■ About this exercise
Restate word for word only the lines running from the one with "border: 1px solid #000000;" to the end of the data, both ends included. Omit any pictures.

(Entries taken from a collection)

/---

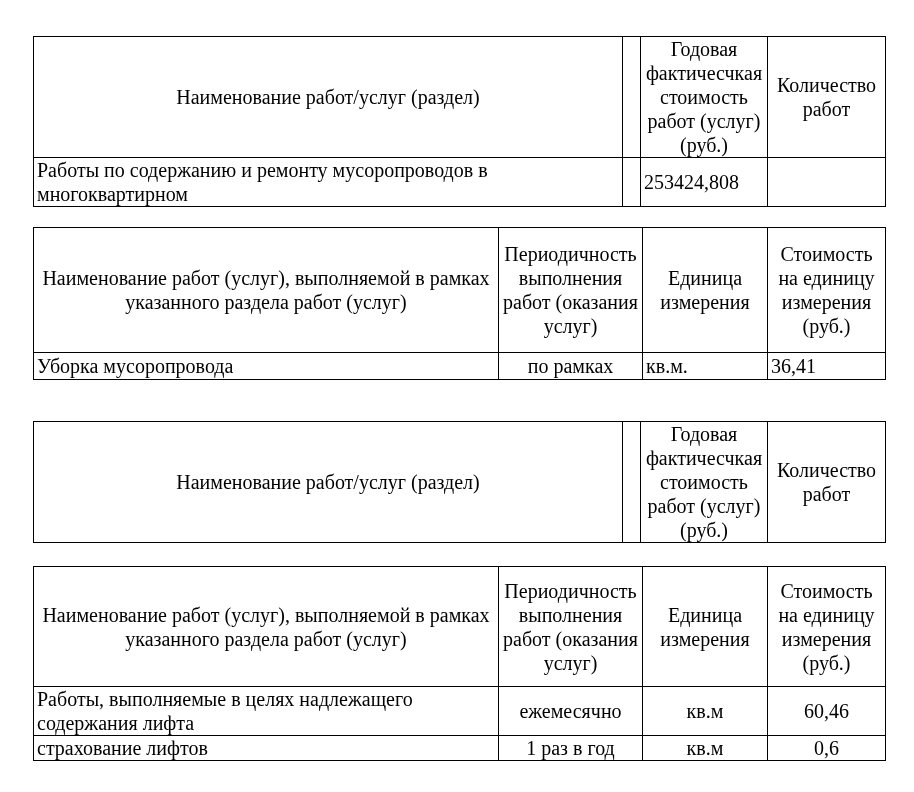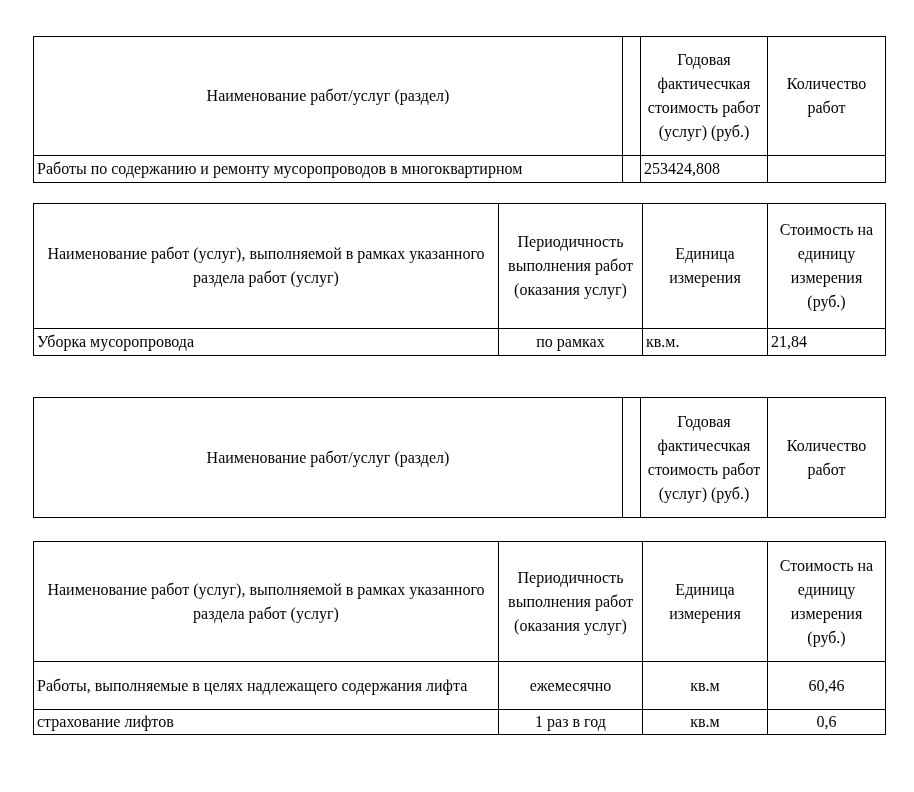--- a/index.html
+++ b/index.html
@@ -24,7 +24,7 @@
   .doc th, .doc td {
     border: 1px solid #000000;
     font-weight: normal;
-    font-size: 16px;
+    font-size: 20px;
     line-height: 24px;
     vertical-align: middle;
     text-align: center;

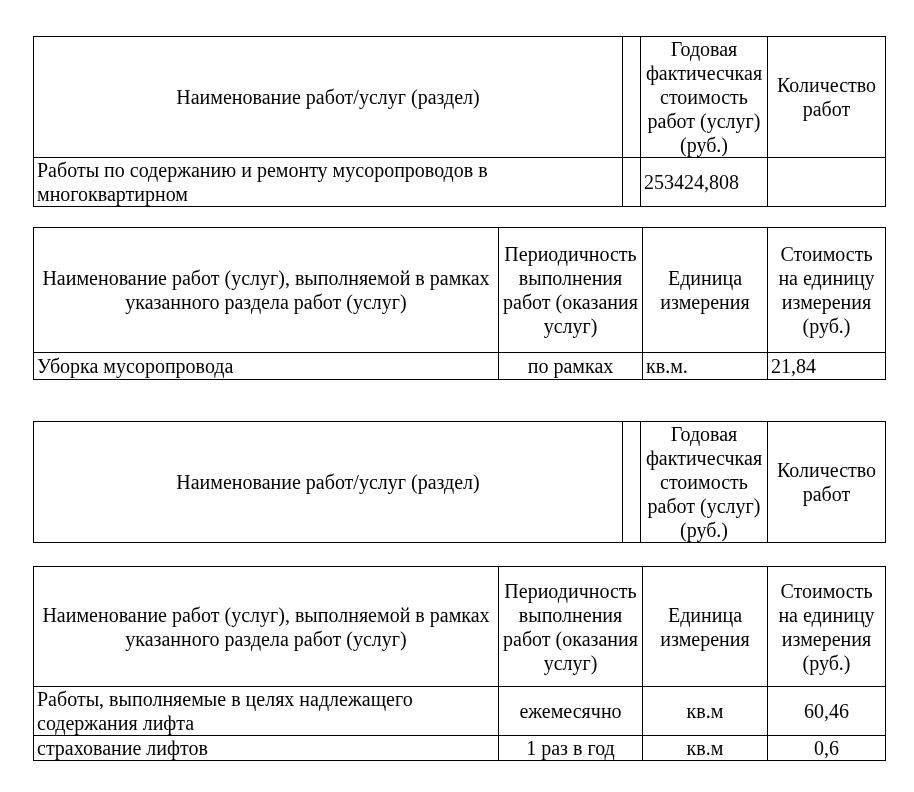--- a/index.html
+++ b/index.html
@@ -90,7 +90,7 @@
         <td class="al">Уборка мусоропровода</td>
         <td>по рамках</td>
         <td class="al">кв.м.</td>
-        <td class="ar">21,84</td>
+        <td class="ar">36,41</td>
       </tr>
     </tbody>
   </table>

\---

■ Task answer
     border: 1px solid #000000;
     font-weight: normal;
-    font-size: 16px;
+    font-size: 20px;
     line-height: 24px;
     vertical-align: middle;
     text-align: center;

--- a/index.html
+++ b/index.html
@@ -90,7 +90,7 @@
         <td class="al">Уборка мусоропровода</td>
         <td>по рамках</td>
         <td class="al">кв.м.</td>
-        <td class="ar">21,84</td>
+        <td class="ar">36,41</td>
       </tr>
     </tbody>
   </table>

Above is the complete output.